Commentaire : Grandeur

Commentaire : Grandeur

enfant_maltraite_22.jpgEn Afrique et au Moyen-Orient, les enfants, les femmes et les personnes âgées sont les premières victimes de la barbarie et de l’intolérance, présentées comme les expressions modernes des dommages collatéraux de la guerre. Où trouver cette étincelle, comment susciter ce sursaut, pour que l’aveuglement, l’acharnement et la bêtise humaine ne prennent pas possession des âmes ? Les principes humanitaires dont se gargarise la vieille Europe se sont fracassés sur les barricades érigées à ses frontières par l’extrême droite, les peurs et les croyances dites bibliques sur le danger du remplacement.

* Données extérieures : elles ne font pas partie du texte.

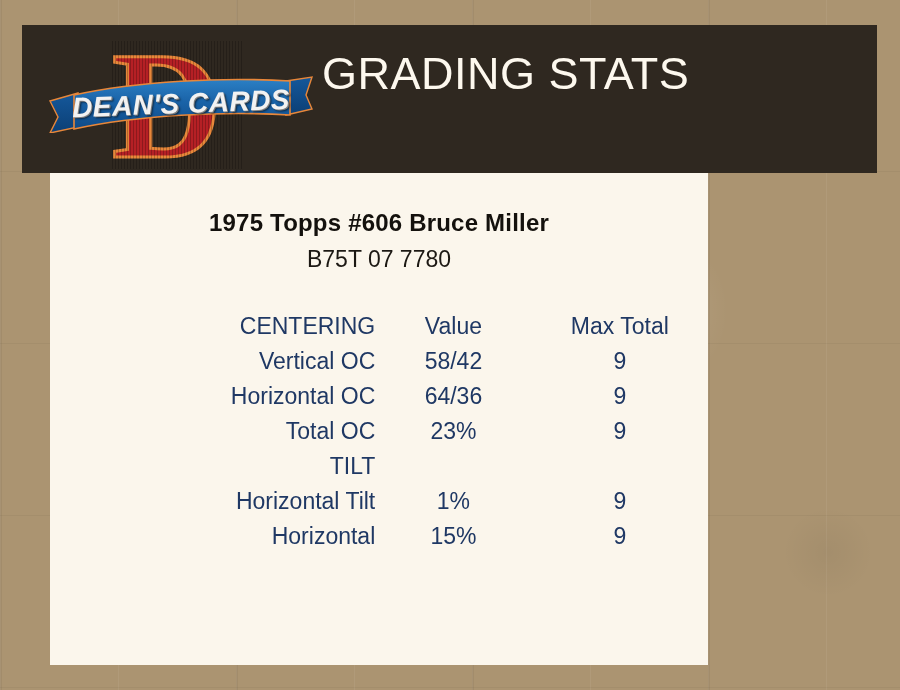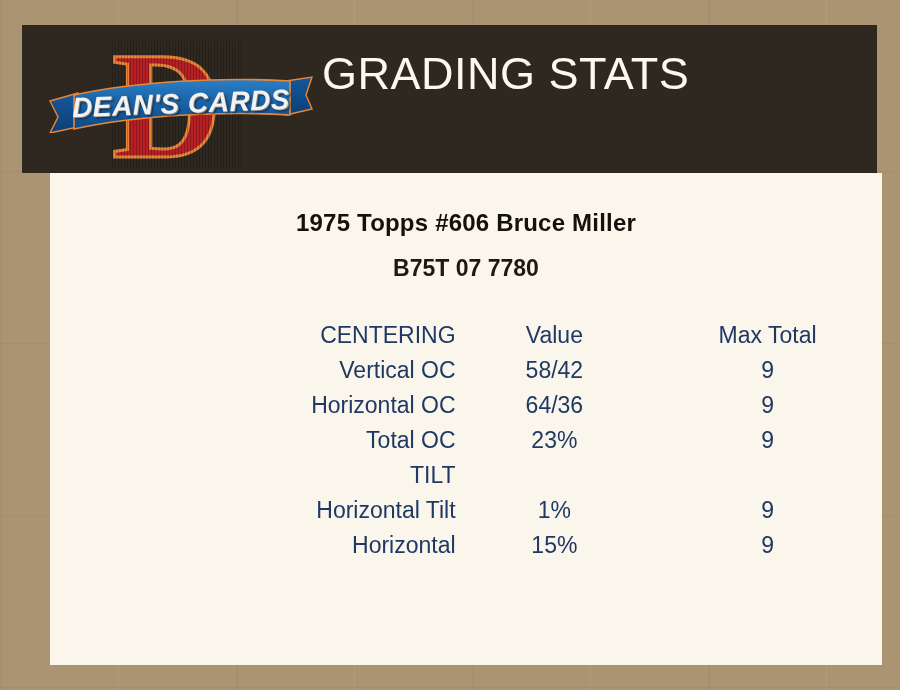--- a/index.html
+++ b/index.html
@@ -123,7 +123,7 @@
   #content-panel {
     position: absolute;
     left: 50px; top: 173px;
-    width: 832px; height: 492px;
+    width: 658px; height: 492px;
     background: #fbf6ec;
     padding-top: 36px;
   }

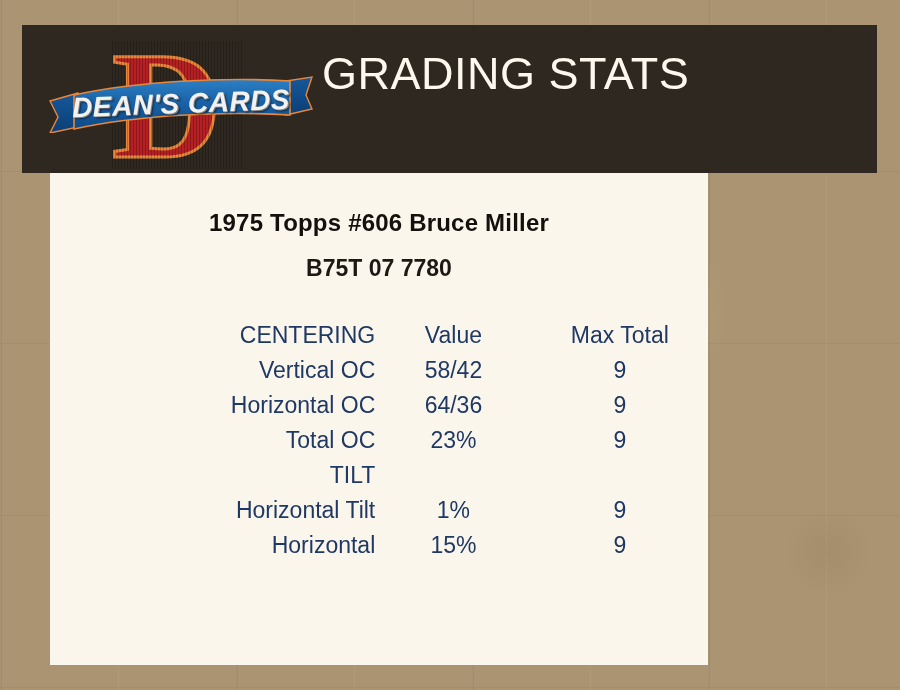--- a/index.html
+++ b/index.html
@@ -138,9 +138,9 @@
   #card-subtitle {
     text-align: center;
     font-size: 23px;
-    font-weight: bold;
+    font-weight: normal;
     color: #1c1813;
-    margin-top: 18px;
+    margin-top: 9px;
   }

Pourtant, dans l’histoire, il s’est trouvé régulièrement des hommes et des femmes d’un rare courage et surtout d’une vision hors du commun pour trouver la force morale et éthique de dialoguer dans les moments extrêmes de l’adversité et de la férocité. L’Algérie a offert  à l’humanité plusieurs des ces personnes qui ont donné aux forces belliqueuses, comme aux résistances légitimes, des raisons et des arguments solides sur la façon humaine de mener les batailles, qu’elles soient d’idées ou militaires. L’émir Abdelkader, résistant à l’invasion coloniale, a été aussi un stratège qui a enrichi la science de la guerre, avec sa «ville mobile».

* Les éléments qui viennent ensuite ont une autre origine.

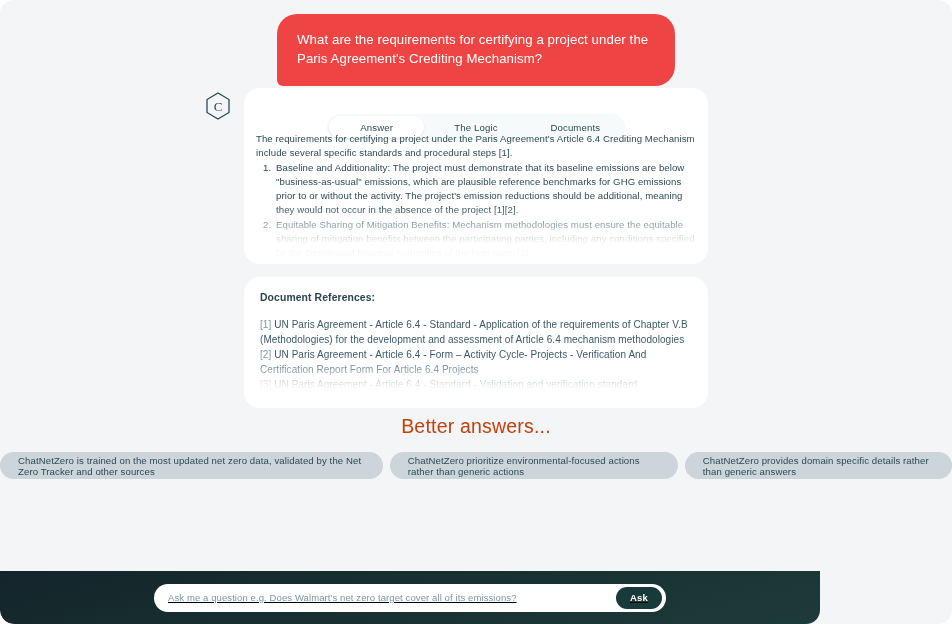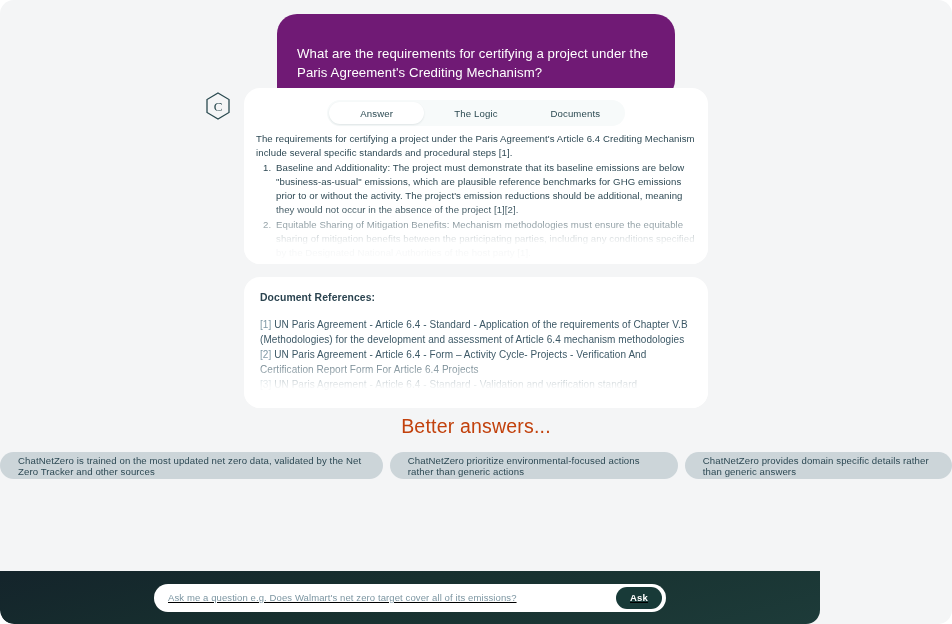--- a/index.html
+++ b/index.html
@@ -32,10 +32,10 @@
   }
   .question-bubble {
     width: 398px;
-    background: #701a75;
+    background: #ef4444;
     color: #ffffff;
     border-radius: 20px 20px 20px 6px;
-    padding: 30px 20px 18px 20px;
+    padding: 16px 20px 18px 20px;
     font-size: 13.2px;
     line-height: 19px;
     letter-spacing: 0.1px;

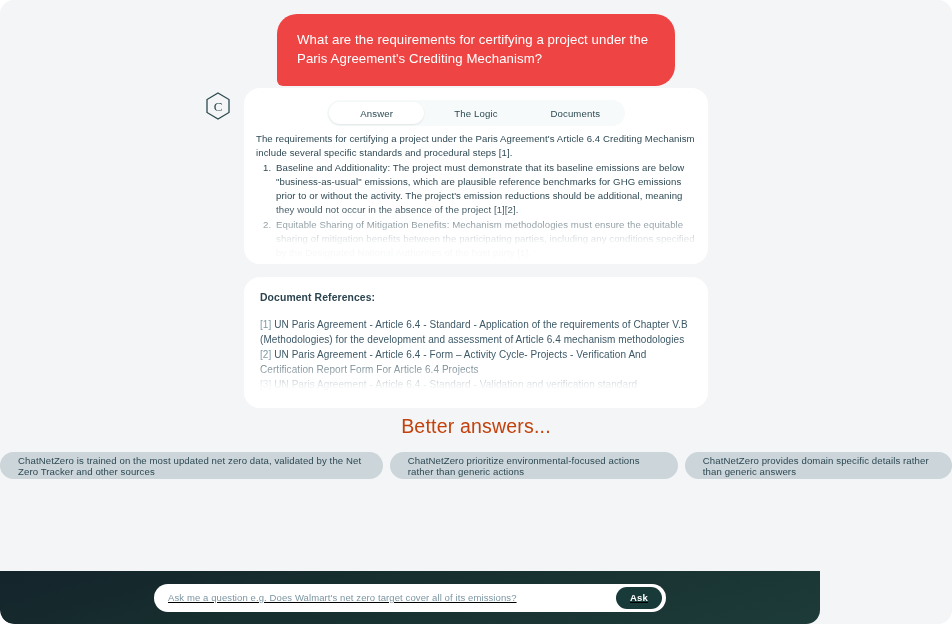--- a/index.html
+++ b/index.html
@@ -74,7 +74,7 @@
   .tabbar {
     position: absolute;
     left: 83px;
-    top: 12px;
+    top: 26px;
     width: 298px;
     height: 26px;
     background: #f7fafa;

Homme politique, il est le fondateur de l’État moderne, mais il est aussi savant et mystique. Son héritage intellectuel a  traversé, sans une ride, le temps. Mieux encore, en ces temps d’intolérance, de violence et de guerres civiles, son message et sa philosophie revêtent une dimension extrêmement significative. Il a combattu les troupes napoléoniennes et, en même temps, il a accordé sa protection aux chrétiens de Syrie, en 1860. S’il fallait utiliser les questionnements de l’actualité, quel chef de guerre peut-il affirmer aujourd’hui combattre un ennemi, faire des prisonniers et les traiter avec respect et humanité ? Il a porté sur les territoires du combat militaire, l’étendard d’un islam moderne qui s’exprimait dans un mysticisme forgé dans la fraternité envers «les Autres».

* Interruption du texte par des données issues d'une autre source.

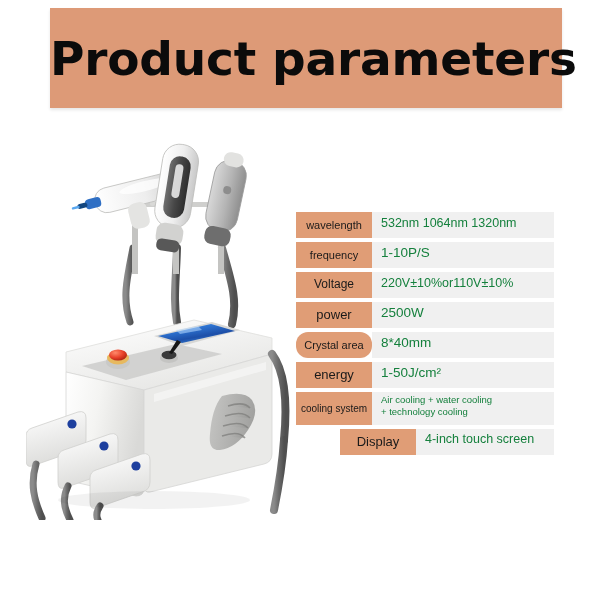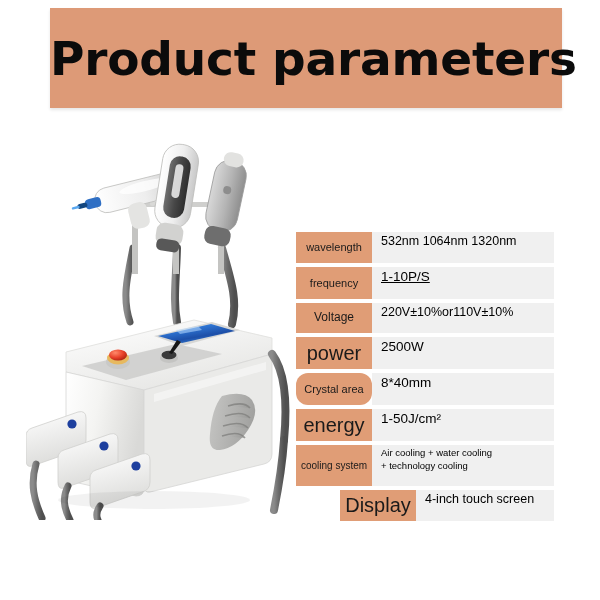--- a/index.html
+++ b/index.html
@@ -56,7 +56,7 @@
   #spec-table {
     position: absolute;
     left: 296px;
-    top: 232px;
+    top: 212px;
     width: 258px;
   }
   .spec-row {

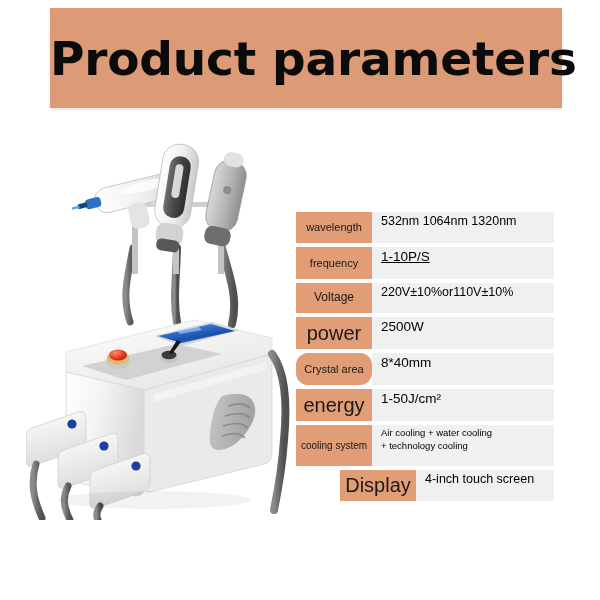--- a/index.html
+++ b/index.html
@@ -82,10 +82,10 @@
   .spec-value {
     flex: 1 1 auto;
     background: #f0f0f0;
-    color: #000000;
+    color: #15803d;
     display: flex;
     align-items: center;
-    padding: 2px 4px 14px 9px;
+    padding: 2px 4px 6px 9px;
     box-sizing: border-box;
     line-height: 1.18;
     font-size: 12.5px;

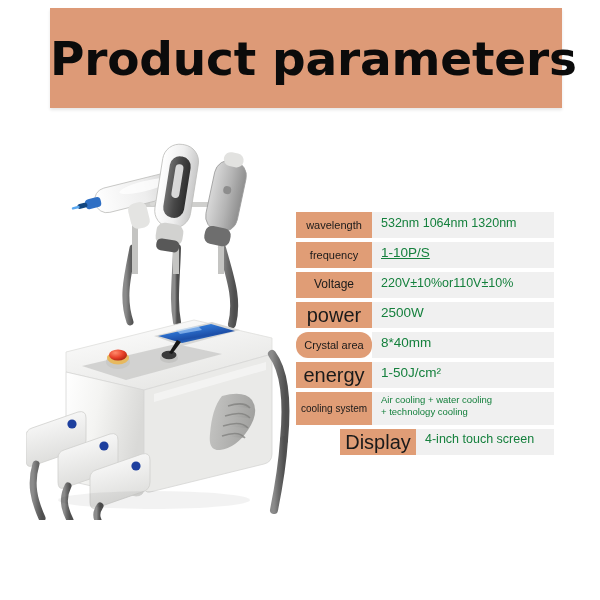--- a/index.html
+++ b/index.html
@@ -280,7 +280,7 @@
     </div>
     <div class="spec-row">
       <div class="spec-label lbl-sm" style="background: rgb(224, 157, 118);">frequency</div>
-      <div class="spec-value val-lg" style="background: rgb(240, 240, 240); text-decoration: underline;">1-10P/S</div>
+      <div class="spec-value val-lg" style="background: rgb(240, 240, 240);">1-10P/S</div>
     </div>
     <div class="spec-row">
       <div class="spec-label lbl-md" style="background: rgb(224, 157, 118);">Voltage</div>

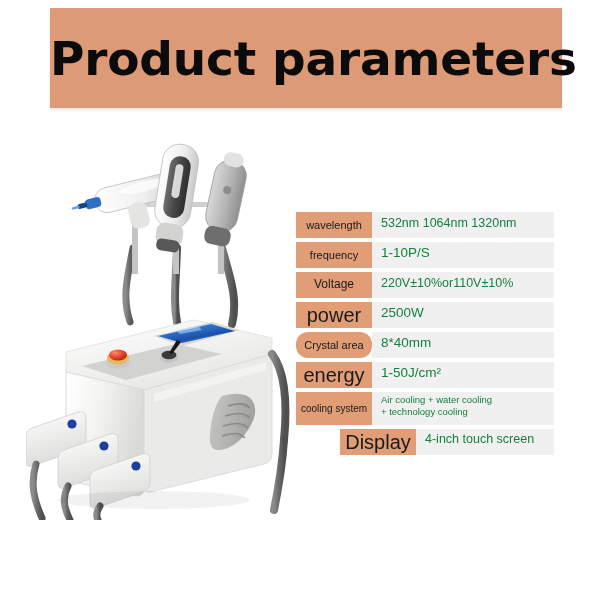--- a/index.html
+++ b/index.html
@@ -96,7 +96,7 @@
   .lbl-xs  { font-size: 10px; }
   .lbl-sm  { font-size: 11px; }
   .lbl-md  { font-size: 12px; }
-  .lbl-lg  { font-size: 20px; }
+  .lbl-lg  { font-size: 13px; }
 
   .val-xs  { font-size: 9.5px; line-height: 1.3; }
   .val-md  { font-size: 12.5px; }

À l’évidence, son héritage  intellectuel s’inscrit dans une universalité. Un texte qu’il a rédigé à l’âge de trente ans sur la  guerre au sens humanitaire est considéré, à juste titre, comme un fondement du droit international humanitaire moderne qui impose de distinguer entre  soldats et civils, entre combattants et blessés. «La codification de ce droit  — également appelé «droit de la guerre» ou «droit des conflits armés» — remonte à la première convention de Genève, en 1864. Bien des années auparavant, l’émir Abdelkader avait déjà établi un droit pour les personnes privées de liberté. En pleine lutte contre la conquête coloniale française, l’émir a exigé qu’un traitement humain soit réservé aux prisonniers. «Toute transgression était sévèrement punie», a rappelé  Peter Maurer, président du Comité international de la Croix-Rouge, dans son intervention au Cercle national de l’armée de Beni-Messous, en  mai 2013. Ceux qui appellent, aujourd’hui, au bombardement des villes là où leurs intérêts géostratégiques sont menacés, doivent prendre le temps de réfléchir qu’il y a plusieurs portes d’entrée dans l’histoire. Une seule, cependant, ouvre sur le respect et la reconnaissance de la grandeur des hommes.